In court, the United States is still claiming that they were not responsible for the men being released, saying that it was a decision purely up to Salvadoran president Nayib Bukele. But in a press release issued the same day, the State Department took credit, saying that the deal happened “thanks to President Trump’s leadership.”
What Happens Next?
Now that the men have been returned to Venezuela, they are being screened by the Venezuelan government and then will be released to reconnect with family. Stories of abuse in CECOT have already emerged, with one man, musician Arturo Suárez, saying he was beaten daily. The Venezuelan government has said it will set up a commission to investigate abuses against the men as well.
Crucially, the United States has acknowledged that some of the men may wish to return to the United States to get the due process they were previously denied; or to seek asylum in proceedings that were halted after their imprisonment. In a statement to a federal judge, the Trump administration acknowledged that they would “facilitate” the return of any of the men pursuant to court order.
The men who were imprisoned in CECOT had cases in a variety of procedural postures. Some had already lost their cases and, like the Council’s client Edicson Quintero Chacón, were actively hoping to be deported back to Venezuela, while others had pending cases and strong asylum claims that had yet to be heard. Some have no ties to the United States, while others have family and loved ones there, with at least one person married to a U.S. citizen.
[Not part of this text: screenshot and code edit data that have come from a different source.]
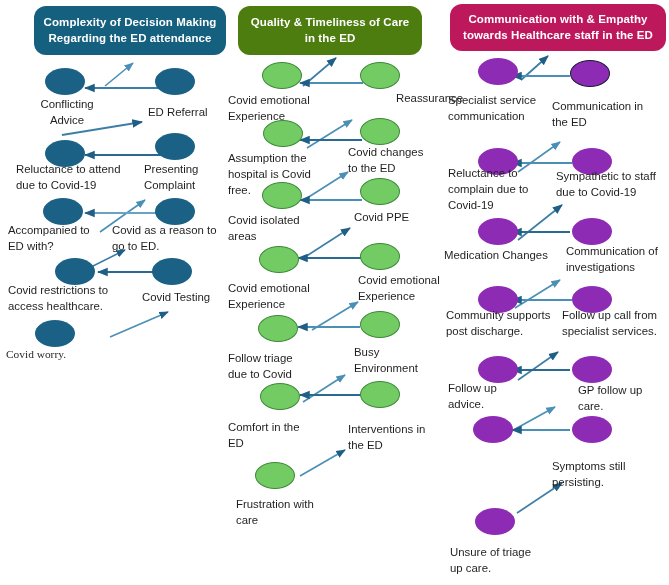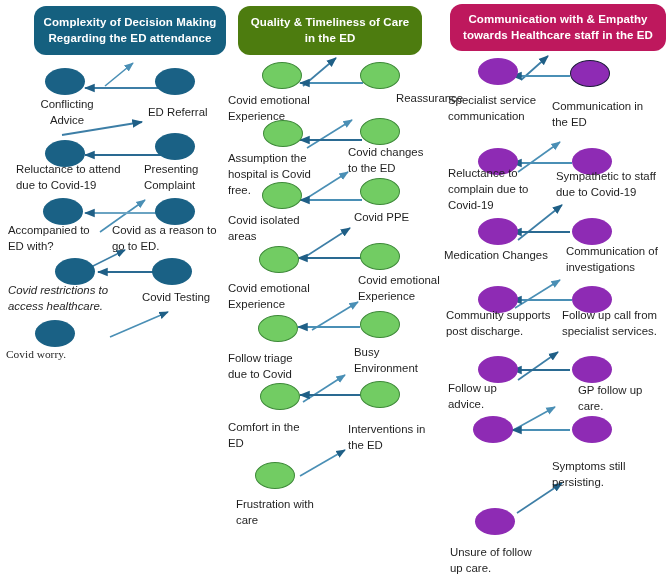--- a/index.html
+++ b/index.html
@@ -109,21 +109,21 @@
   <div class="node blue" style="left:55px; top:258px;"></div>
   <div class="node blue" style="left:152px;top:258px;"></div>
   <div class="node blue" style="left:35px; top:320px;"></div>
 
   <div class="lbl" style="left:28px; top:96px;  width:78px;text-align:center;">Conflicting Advice</div>
   <div class="lbl" style="left:148px;top:104px; width:80px;">ED Referral</div>
   <div class="lbl" style="left:16px; top:161px; width:124px;">Reluctance to attend due to Covid-19</div>
   <div class="lbl" style="left:144px;top:161px; width:66px;">Presenting Complaint</div>
   <div class="lbl" style="left:8px;  top:222px; width:98px;">Accompanied to ED with?</div>
   <div class="lbl" style="left:112px;top:222px; width:110px;">Covid as a reason to go to ED.</div>
-  <div class="lbl" style="left:8px;  top:282px; width:118px;font-style:italic;">Covid restrictions to access healthcare.</div>
+  <div class="lbl" style="left:8px;  top:282px; width:118px;">Covid restrictions to access healthcare.</div>
   <div class="lbl" style="left:142px;top:289px; width:82px;">Covid Testing</div>
   <div class="lbl" style="left:6px; top:346px; width:90px;font-family:Liberation Serif, serif;">Covid worry.</div>
 
   <div class="node green" style="left:262px;top:62px;"></div>
   <div class="node green" style="left:360px;top:62px;"></div>
   <div class="node green" style="left:263px;top:120px;"></div>
   <div class="node green" style="left:360px;top:118px;"></div>
   <div class="node green" style="left:262px;top:182px;"></div>
   <div class="node green" style="left:360px;top:178px;"></div>
   <div class="node green" style="left:259px;top:246px;"></div>
@@ -166,15 +166,15 @@
   <div class="lbl" style="left:552px;top:98px;  width:104px;">Communication in the ED</div>
   <div class="lbl" style="left:448px;top:165px; width:88px;">Reluctance to complain due to Covid-19</div>
   <div class="lbl" style="left:556px;top:168px; width:110px;">Sympathetic to staff due to Covid-19</div>
   <div class="lbl" style="left:444px;top:247px; width:114px;">Medication Changes</div>
   <div class="lbl" style="left:566px;top:243px; width:104px;">Communication of investigations</div>
   <div class="lbl" style="left:446px;top:307px; width:110px;">Community supports post discharge.</div>
   <div class="lbl" style="left:562px;top:307px; width:108px;">Follow up call from specialist services.</div>
   <div class="lbl" style="left:448px;top:380px; width:74px;">Follow up advice.</div>
   <div class="lbl" style="left:578px;top:382px; width:80px;">GP follow up care.</div>
   <div class="lbl" style="left:552px;top:458px; width:86px;">Symptoms still persisting.</div>
-  <div class="lbl" style="left:450px;top:544px; width:90px;">Unsure of follow up care.</div>
+  <div class="lbl" style="left:450px;top:544px; width:90px;">Unsure of triage up care.</div>
 
 </div>
 
 </body></html>

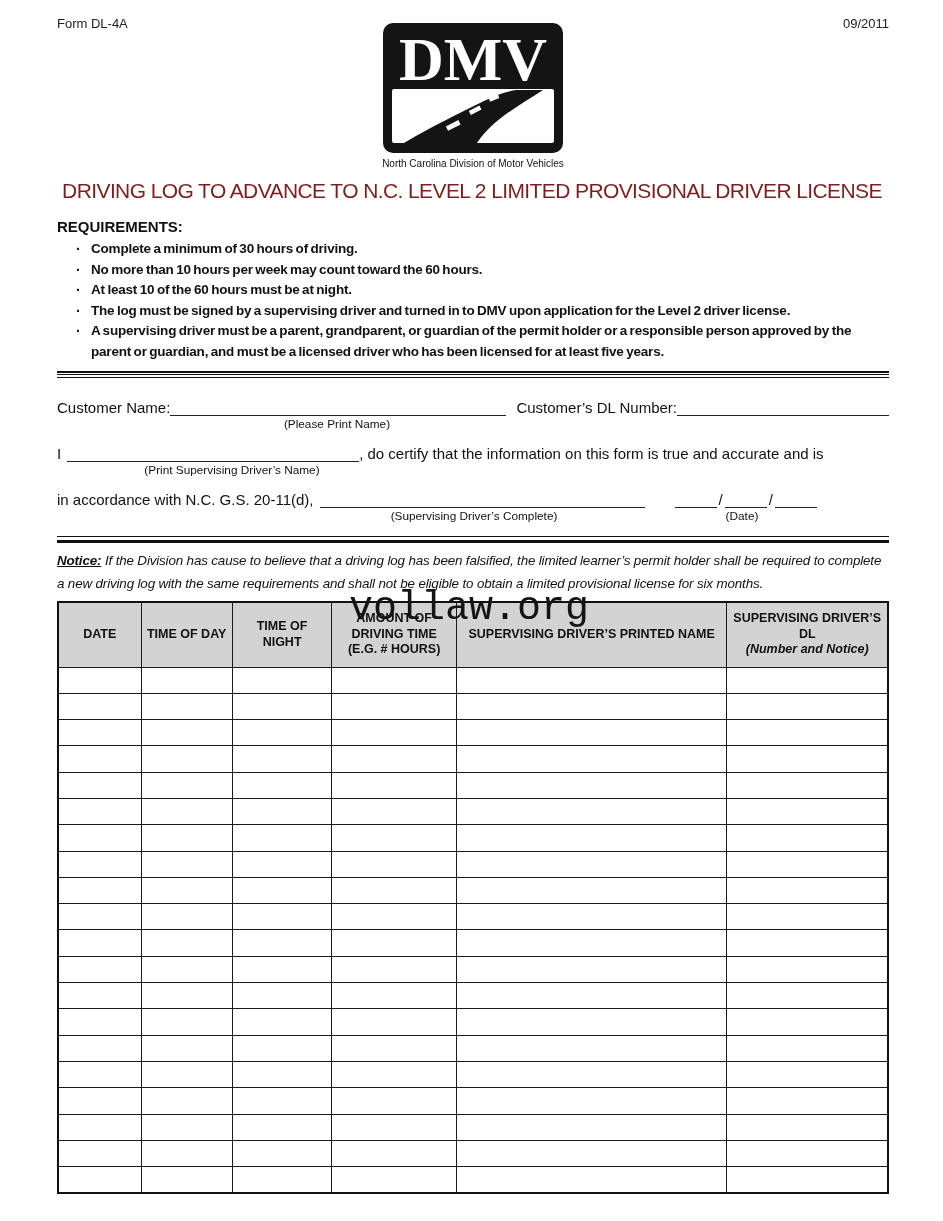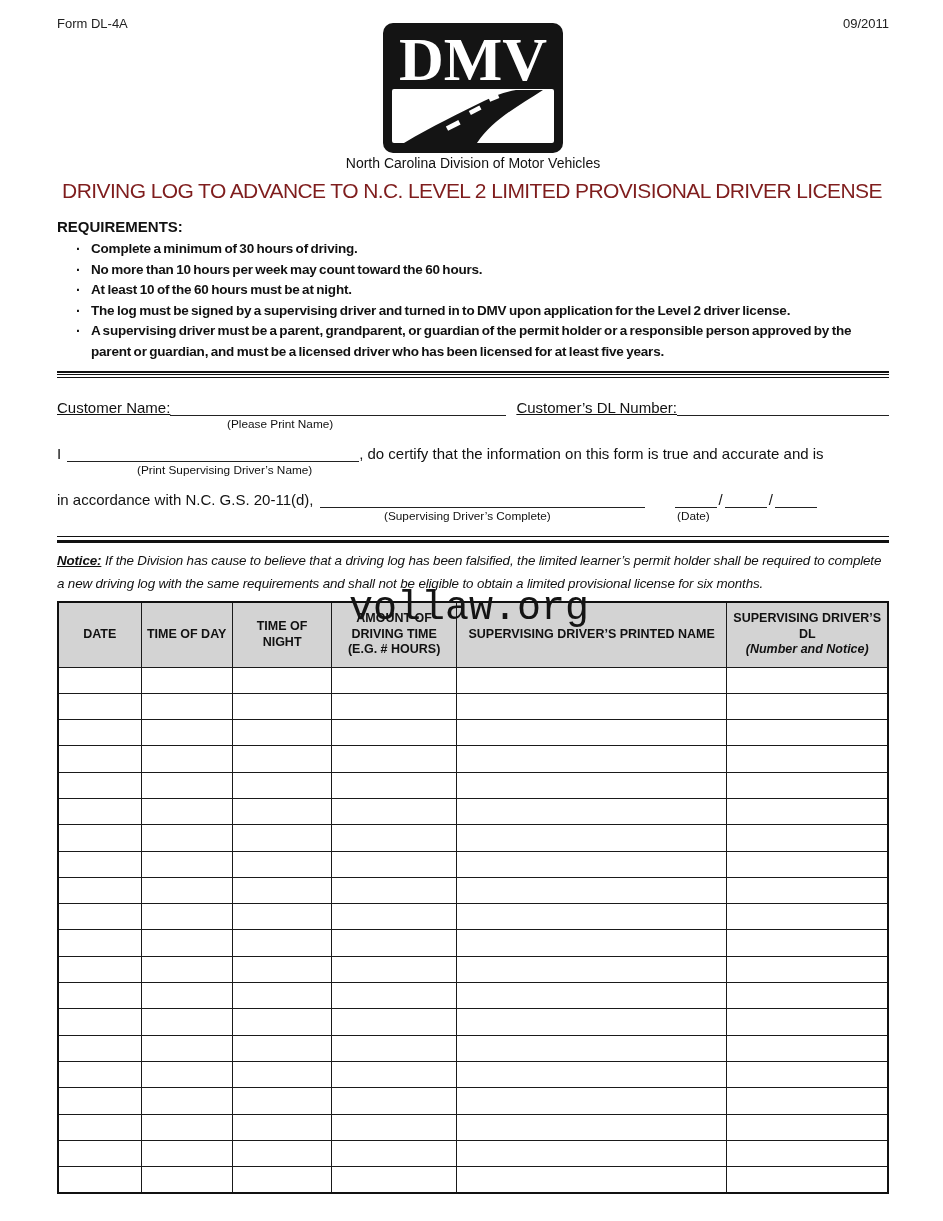--- a/index.html
+++ b/index.html
@@ -2,50 +2,50 @@
 <html><head>
 <meta charset="utf-8">
 <style>
   html,body{margin:0;padding:0;background:#ffffff;}
   body{width:943px;height:1221px;font-family:"Liberation Sans",sans-serif;color:#1a1a1a;}
   .page{position:relative;width:943px;height:1207px;box-sizing:border-box;padding:16px 54px 0 57px;overflow:hidden;}
 
   .top-row{display:flex;justify-content:space-between;font-size:13px;color:#222;height:16px;}
 
   .logo-block{text-align:center;margin-top:-10px;line-height:0;}
-  .logo-caption{font-size:14px;line-height:13px;margin-top:3px;color:#111;}
+  .logo-caption{font-size:10px;line-height:13px;margin-top:3px;color:#111;}
 
   .page-title{margin-top:9px;text-align:center;font-size:21px;font-weight:normal;letter-spacing:-0.6px;white-space:nowrap;margin-left:-12px;margin-right:-10px;color:#7f1d1d;}
 
   .req-heading{margin-top:15px;font-size:15px;font-weight:bold;color:#111;}
   .req-list{margin-top:4px;}
   .req-item{display:flex;padding-left:19px;font-weight:bold;font-size:13.5px;letter-spacing:-0.2px;word-spacing:-1px;line-height:20.5px;color:#111;}
   .req-item .bullet{width:15px;flex-shrink:0;font-size:14px;}
   .req-item .req-text{flex:1;}
 
   .sep-triple{margin-top:9px;height:7px;background:linear-gradient(to bottom,#111 0 1.6px,#fff 1.6px 2.9px,#111 2.9px 4.4px,#fff 4.4px 5.5px,#111 5.5px 7px);}
   .sep-double{margin-top:13px;height:6.5px;box-sizing:border-box;border-top:1.6px solid #111;border-bottom:3px solid #111;}
 
   .field-row{display:flex;align-items:flex-end;font-size:15px;color:#111;}
-  .row-customer{margin-top:21px;text-decoration:underline;}
+  .row-customer{margin-top:21px;}
   .row-certify{margin-top:14px;}
   .row-accordance{margin-top:14px;}
   .blank{border-bottom:1.6px solid #222;height:17px;box-sizing:border-box;}
   .blank-customer{width:336px;}
   .blank-dl{flex:1;}
   .blank-supervisor{width:292px;margin-left:6px;}
   .blank-signature{width:325px;margin-left:6px;}
   .blank-date{width:42px;}
   .lbl{flex-shrink:0;white-space:nowrap;}
   .lbl-dl{margin-left:10px;}
   .date-group{display:flex;align-items:flex-end;margin-left:30px;font-size:15px;}
   .date-slash{padding:0 2px;}
 
   .caption-row{position:relative;height:15px;font-size:11.8px;color:#111;}
-  .cap{position:absolute;white-space:nowrap;}
+  .cap{position:absolute;text-align:center;white-space:nowrap;}
   .cap-print-name{left:170px;width:220px;top:1px;}
   .cap-supervisor-name{left:80px;width:190px;top:1px;}
   .cap-signature{left:327px;width:180px;top:1px;}
   .cap-date{left:620px;width:130px;top:1px;}
 
   .notice{margin-top:6px;font-style:italic;font-size:13.4px;letter-spacing:-0.15px;line-height:23px;color:#111;}
   .notice-label{font-weight:bold;text-decoration:underline;}
 
   table.log-table{margin-top:6px;width:832px;border-collapse:collapse;border:2.5px solid #111;table-layout:fixed;}
   .log-table th,.log-table td{border:1.5px solid #1a1a1a;}

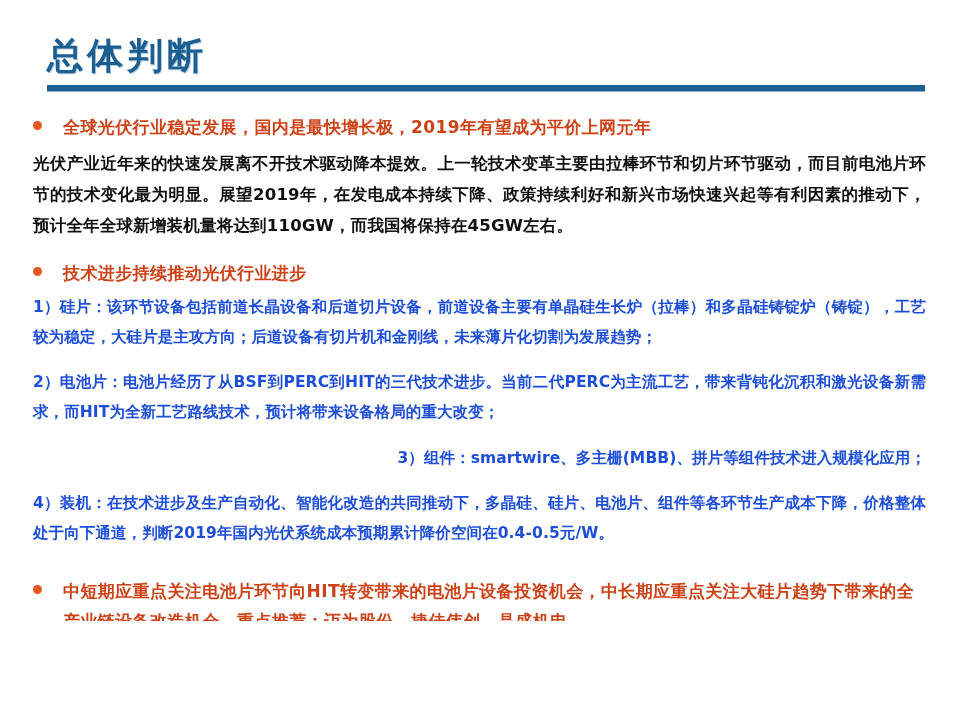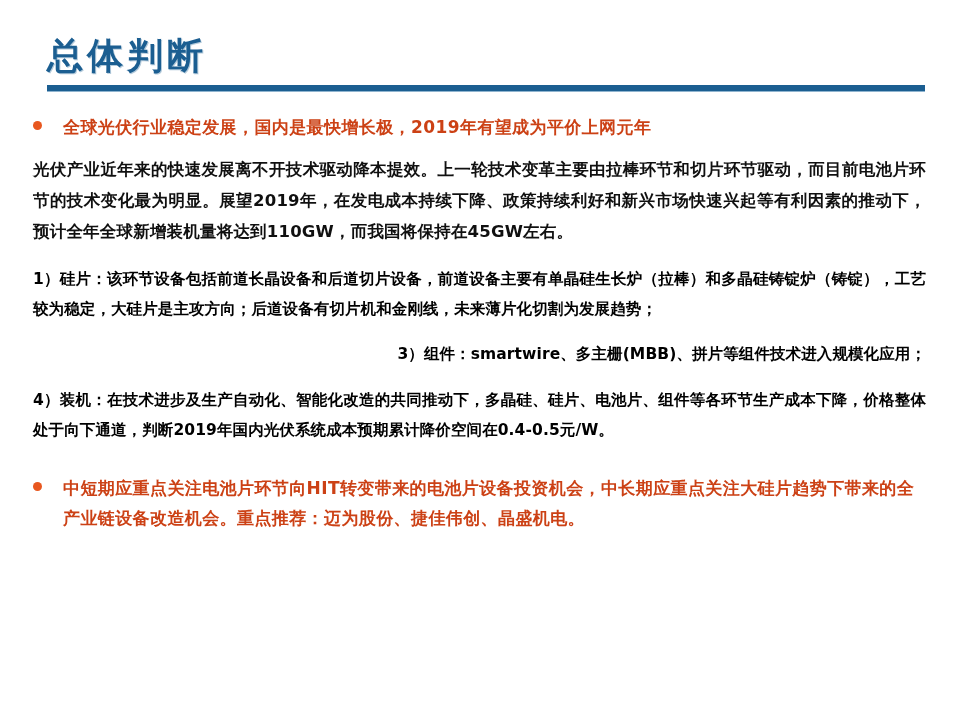--- a/index.html
+++ b/index.html
@@ -80,27 +80,27 @@
 
   .body-para {
     font-family: "DejaVu Sans", "Liberation Sans", sans-serif;
     font-size: 16.5px;
     font-weight: bold;
     color: #101010;
     line-height: 31px;
     letter-spacing: 0.2px;
     text-align: justify;
     text-justify: inter-character;
-    margin-top: 12px;
+    margin-top: 6px;
   }
   .numbered {
     font-family: "DejaVu Sans", "Liberation Sans", sans-serif;
     font-size: 15.5px;
     font-weight: bold;
-    color: #000000;
+    color: #1d4ed8;
     line-height: 30px;
     letter-spacing: 0.1px;
     text-align: justify;
     text-justify: inter-character;
     margin-top: 4px;
   }
   .numbered.nowrap-justify { text-align: right; }
 
   
   #logo {
@@ -153,22 +153,27 @@
 
   <div id="content">
 
     <div class="bullet-row heading-1">
       <span class="bullet-dot"></span>
       <span class="bullet-text">全球光伏行业稳定发展，国内是最快增长极，2019年有望成为平价上网元年</span>
     </div>
 
     <p class="body-para">光伏产业近年来的快速发展离不开技术驱动降本提效。上一轮技术变革主要由拉棒环节和切片环节驱动，而目前电池片环节的技术变化最为明显。展望2019年，在发电成本持续下降、政策持续利好和新兴市场快速兴起等有利因素的推动下，预计全年全球新增装机量将达到110GW，而我国将保持在45GW左右。</p>
 
+    <div class="bullet-row heading-2">
+      <span class="bullet-dot"></span>
+      <span class="bullet-text">技术进步持续推动光伏行业进步</span>
+    </div>
 
     <p class="numbered">1）硅片：该环节设备包括前道长晶设备和后道切片设备，前道设备主要有单晶硅生长炉（拉棒）和多晶硅铸锭炉（铸锭），工艺较为稳定，大硅片是主攻方向；后道设备有切片机和金刚线，未来薄片化切割为发展趋势；</p>
+    <p class="numbered">2）电池片：电池片经历了从BSF到PERC到HIT的三代技术进步。当前二代PERC为主流工艺，带来背钝化沉积和激光设备新需求，而HIT为全新工艺路线技术，预计将带来设备格局的重大改变；</p>
     <p class="numbered nowrap-justify">3）组件：smartwire、多主栅(MBB)、拼片等组件技术进入规模化应用；</p>
     <p class="numbered">4）装机：在技术进步及生产自动化、智能化改造的共同推动下，多晶硅、硅片、电池片、组件等各环节生产成本下降，价格整体处于向下通道，判断2019年国内光伏系统成本预期累计降价空间在0.4-0.5元/W。</p>
 
     <div class="bullet-row heading-3">
       <span class="bullet-dot"></span>
       <span class="bullet-text">中短期应重点关注电池片环节向HIT转变带来的电池片设备投资机会，中长期应重点关注大硅片趋势下带来的全产业链设备改造机会。重点推荐：迈为股份、捷佳伟创、晶盛机电。</span>
     </div>
 
   </div>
As a result, what happens next is likely to be complicated by those individual factors. Some individuals will file lawsuits or seek to use existing lawsuits as a way to return to the United States and pick up the pieces of the lives that were suddenly disrupted. Others may have no desire or pathway to return to the United States, yet may still seek to pursue litigation to hold the Trump administration accountable for what they did. Still others may fear reprisals from the Maduro government and will seek to leave Venezuela to pursue asylum in a third country.
While the ultimate outcome of these cases is unknown, at least the men are free for now. As their stories of what happened in El Salvador become public, pressure will hopefully build for international accountability. But unfortunately, the United States has indicated a desire to carry out flights similar to those that happened on March 15, and has even floated the possibility of sending U.S. citizens to CECOT. Ultimately, the Supreme Court will have to decide whether Trump overstepped his powers, and what kind of compensation or relief will be available to those whose rights were violated in such a heinous manner.